Inside the showroom, Angoni pulls out one of his favorite masks, the “Plague Doctor,” originally worn by doctors during the 14th century Black Plague. It’s distinguished by its long beak so doctors could maintain a distance from the patient and place aromatic herbs in the beak to offset odors from the infected person.
Two centuries later, masks were worn by characters from the Comedy of Art (Commedia dell’arte) theater, such as Harlequin, Bauta, Arlecchino and Colombina, to evoke their personalities and emotions. Such masks are recreated by Angoni and his team and “are faithful to the original style of the masks,” Angoni says.
“Since I was a child, I was interested in art, literature, paintings, sculpture, and foreign language. They were windows to learn about the world. In Albania back then, you couldn’t learn about the world because of the regime,” Angoni says, referring to the repressive Communist regime that kept the country isolated from the world until democratic reforms were implemented beginning in the early ’90s.
At age 35, Angoni immigrated from Albania to Italy, where he stayed from 1991 to 1997 in Padua and Venice. He worked what he describes as “simple immigrant jobs.” Yet during his time in Italy, he was exposed to master mask makers and learned from them, awakening his artistic instincts.
Returning to Albania, Angoni converted a former tomato processing plant into his mask factory and showroom. “At the time, there was skepticism that masks made here in Albania could be exported to Italy,” Angoni says. Initially, he supplied blank papier-mâché masks without decoration to shops in Venice. “It was like an adventure, starting up this business. I didn’t know whether I would succeed or not, but I succeeded.
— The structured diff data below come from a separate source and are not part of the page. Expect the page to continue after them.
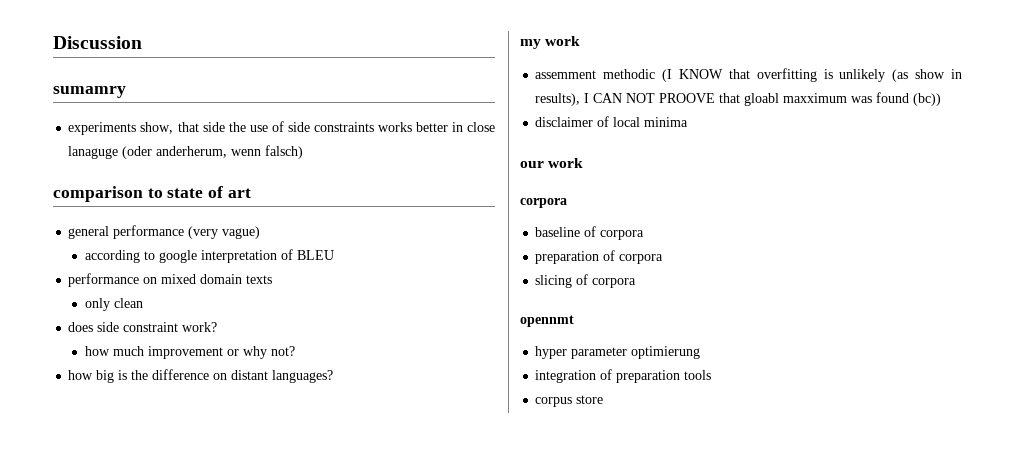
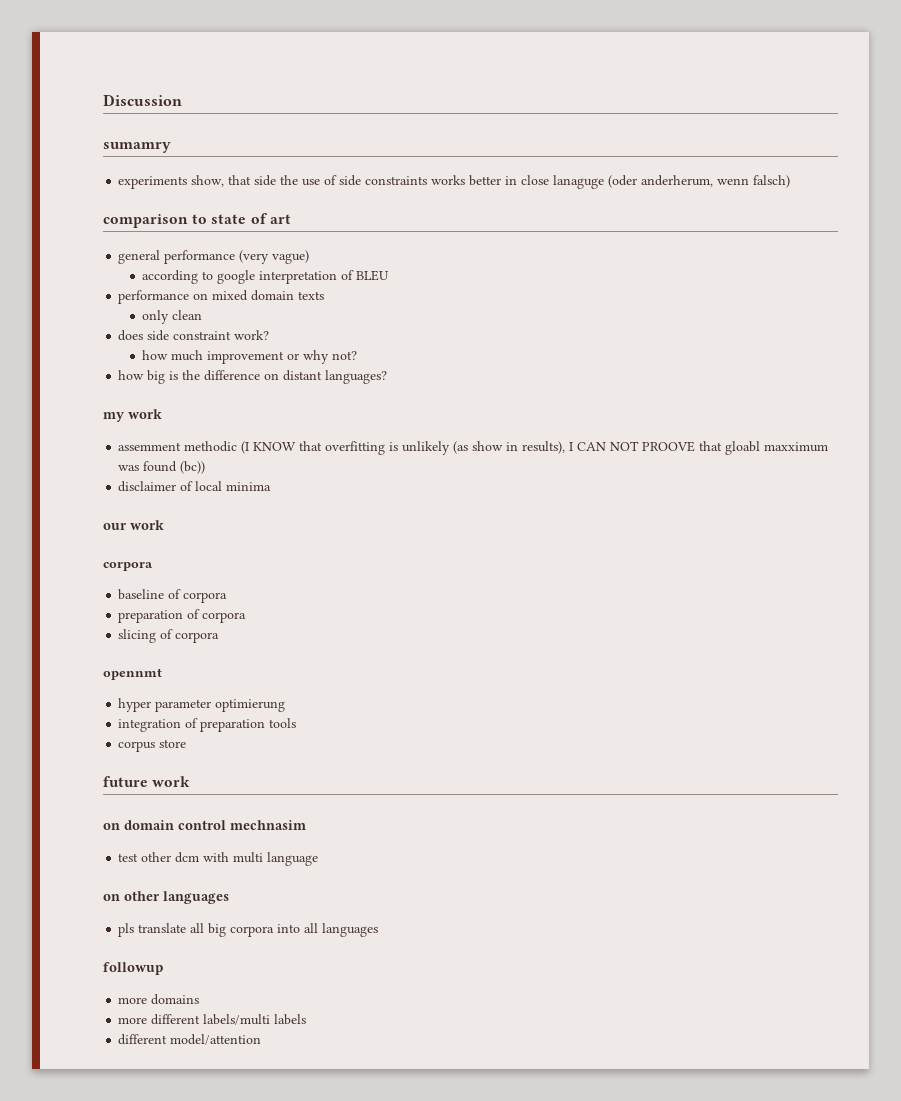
+ future work
+ on domain control mechnasim
+ test other dcm with multi language
+ on other languages
+ pls translate all big corpora into all languages
+ followup
+ more domains
+ more different labels/multi labels
+ different model/attention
“The turning point was when I bought my first shop in Venice in 1999. Then year after year, the business increased, and we were creating more and more models for theaters, movie sets and stores,” including several that he bought. “Now we have seven shops in Venice and one in Las Vegas,” he says. The masks are also shipped to cities around the world, to what Angoni characterized as luxury shops selling art.
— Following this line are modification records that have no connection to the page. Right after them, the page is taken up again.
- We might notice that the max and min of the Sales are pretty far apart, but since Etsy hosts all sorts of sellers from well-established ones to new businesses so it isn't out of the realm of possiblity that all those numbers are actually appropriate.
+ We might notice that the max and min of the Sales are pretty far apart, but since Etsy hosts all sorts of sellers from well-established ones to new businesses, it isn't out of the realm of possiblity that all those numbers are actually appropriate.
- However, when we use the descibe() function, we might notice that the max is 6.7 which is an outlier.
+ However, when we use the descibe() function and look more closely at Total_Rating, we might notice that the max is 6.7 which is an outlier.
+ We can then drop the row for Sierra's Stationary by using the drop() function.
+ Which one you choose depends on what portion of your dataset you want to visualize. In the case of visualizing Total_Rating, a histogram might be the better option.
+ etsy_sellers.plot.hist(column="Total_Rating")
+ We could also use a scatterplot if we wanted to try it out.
Angoni says the masks have a mystique and they invoke a sense of freedom. “People in general are predisposed to lie. So you put on a mask and you can tell the truth,” he says. “You can hide behind the truth.” He’s paraphrasing Oscar Wilde, who in his novel “The Picture of Dorian Gray” wrote: “Man is least himself when he talks in his own person. Give him a mask, and he will tell you the truth.”
Historically, “Rich people, especially, wore masks to mingle with other people in disguise,” Angoni says. “They had their vices. They needed masks to gamble, or to attend parties to remain hidden in the crowd.”
Casanova, the famous womanizer, wore the “Bauta” mask, which became known as the Casanova mask. “It’s the oldest mask of Venice, about 700 years old,” Angoni says. It covers the entire face including the mouth but has a chin and jaw that protrudes out, so it’s possible to eat and easily talk.
“In a high tech era, this kind of artisan work involved in mask making is becoming rare, and this is what sustains our growth,” Angoni says. “This is an art, not an industry. It is a limited market but I am finding ways to reach art lovers.
“My main concern is how will I pass on this tradition for the future,” says Angoni, who is in his mid-60s. His son, he notes, “has taken another direction.”
“I’m concerned that all this ends up in a museum,” Angoni says. “Venice Art has been operating for 27 years. There is a family spirit among the workers. I want to pass on the tradition.
“For the sake of this tradition and for the sake of Shkodër, local policies should be drafted to support the mask factory,” Angoni says. “It is one of the most popular sites to visit in Shkodër and all of Albania.”